MORTALITY: AGE STRUCTURE AND AGE AT DEATH
This article is part of a comprehensive series released as The Health and Welfare of Australia's Aboriginal and Torres Strait Islander Peoples.


KEY MESSAGES
In the five year period from 2006 to 2010:
  • mortality rates for the Aboriginal and Torres Strait Islander population were higher than those for the non-Indigenous population in each age group
  • in New South Wales, Queensland, South Australia and the Northern Territory, Aboriginal and Torres Strait Islander mortality (adjusted to account for age structure) has decreased from 1196 deaths in 2001 to 1099 deaths in 2010, per 100,000 standard population.

AGE AT DEATH

A larger proportion of Aboriginal and Torres Strait Islander deaths occur at younger ages than non-Indigenous deaths. For example, 6% of deaths of Aboriginal and Torres Strait Islander males were in the 15–24 age group, compared to 1% of deaths of non-Indigenous males.

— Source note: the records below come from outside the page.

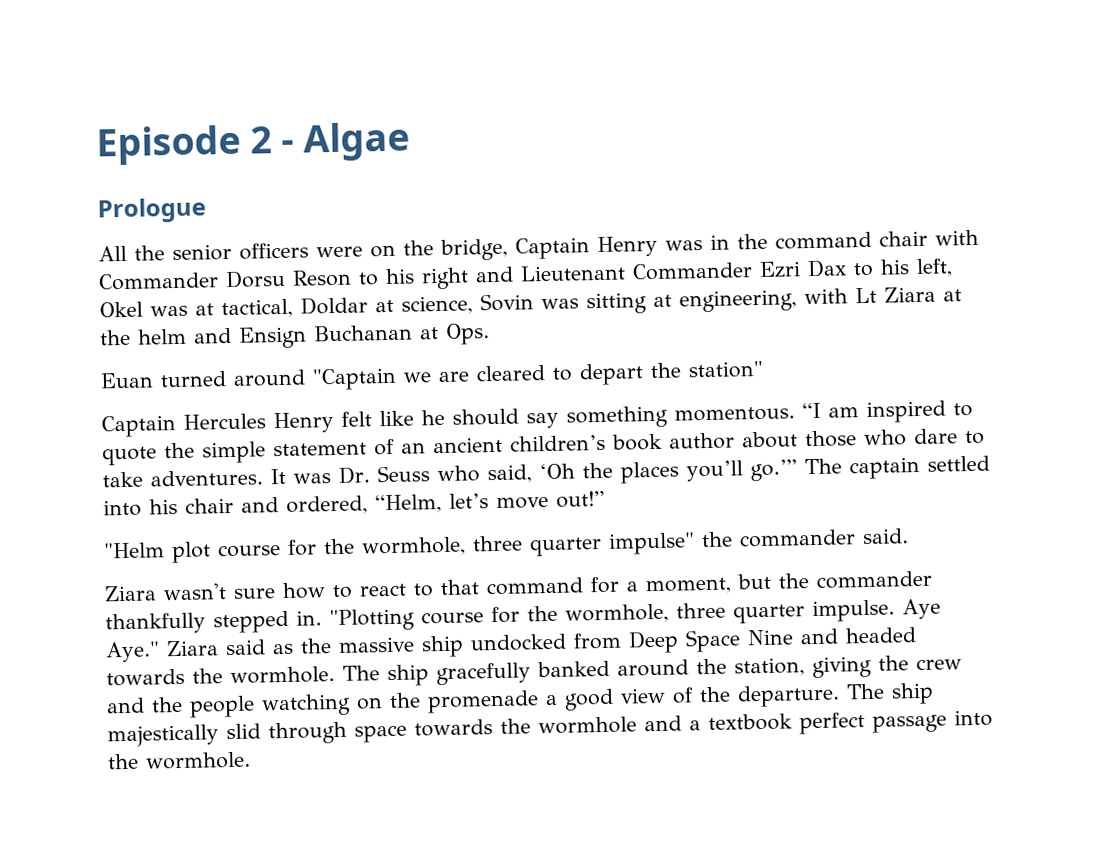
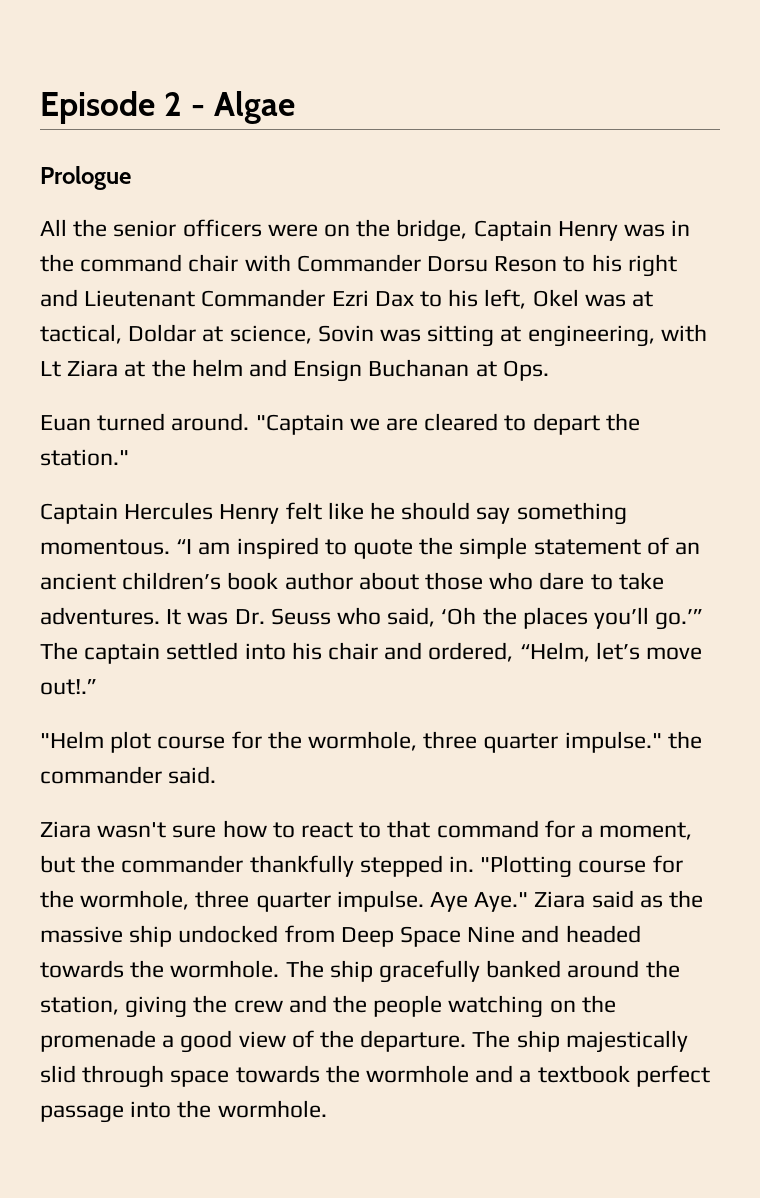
- Euan turned around "Captain we are cleared to depart the station"
+ Euan turned around. "Captain we are cleared to depart the station."
- The captain settled into his chair and ordered, “Helm, let’s move out!”
+ The captain settled into his chair and ordered, “Helm, let’s move out!.”
- "Helm plot course for the wormhole, three quarter impulse" the commander said.
+ "Helm plot course for the wormhole, three quarter impulse." the commander said.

4.1 PROPORTION OF DEATHS BY AGE GROUP (a), Aboriginal and Torres Strait Islander and non-Indigenous people(b)—2006–2010
Graph: Proportion of deaths by age group, Aboriginal and Torres Strait Islander and non-Indigenous people—2006–2010
(a) Includes deaths of people usually resident in New South Wales, Queensland, South Australia and the Northern Territory.
(b) Excludes deaths for which Indigenous status was not stated.
Source: ABS Deaths collection. These estimates are available for download in the Mortality datacube.


AGE SPECIFIC DEATH RATES

In 2006–2010, the age-specific death rates (Endnote 1) for the Aboriginal and Torres Strait Islander population were higher than those for the non-Indigenous people in each age group. The age groups with largest disparity were the 35–44 age group for both men and women, at 4.3 and 4.9 times the non-Indigenous age-specific rates respectively.

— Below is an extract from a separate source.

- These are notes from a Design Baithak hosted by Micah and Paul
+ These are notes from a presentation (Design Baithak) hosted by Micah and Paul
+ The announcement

4.2 RATE RATIO OF AGE-SPECIFIC DEATH RATES (a)(b), Aboriginal and Torres Strait Islander and non-Indigenous people(c)—2006–2010
Graph: Rate Ratio of Age-Specific Death Rates, Aboriginal and Torres Strait Islander and non-Indigenous people—2006–2010
(a) Includes deaths of people usually resident in New South Wales, Queensland, South Australia and the Northern Territory.
(b) The rate ratio is the Aboriginal and Torres Strait Islander rate divided by the non-Indigenous rate.
(c) Excludes deaths for which Indigenous status was not stated.
Source: ABS Deaths collection. These estimates are available for download in the Mortality datacube.

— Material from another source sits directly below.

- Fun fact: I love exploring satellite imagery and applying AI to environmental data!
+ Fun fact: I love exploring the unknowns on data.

AGE-STANDARDISED DEATH RATES

The age-standardised death rate provides a summary measure which can be used to compare the mortality rates of populations with different age structures by relating them to a standard population (Endnote 2). The age-standardised death rate enables the comparison of Aboriginal and Torres Strait Islander and non-Indigenous mortality rates as if both populations shared the age structure of the Australian population in 30 June 2001. In 2006–2010, the age-standardised death rate of the Aboriginal and Torres Strait Islander population in New South Wales, Queensland, South Australia and the Northern Territory was nearly twice that of the non-Indigenous population.

ABORIGINAL AND TORRES STRAIT ISLANDER MORTALITY OVER TIME

In New South Wales, Queensland, South Australia and the Northern Territory, the Aboriginal and Torres Strait Islander age-standardised death rate has decreased from 1196 deaths in 2001 to 1099 deaths in 2010 per 100,000 standard population. The non-Indigenous age-standardised mortality rate decreased from 641 to 587 deaths per 100,000 standard population over the same period.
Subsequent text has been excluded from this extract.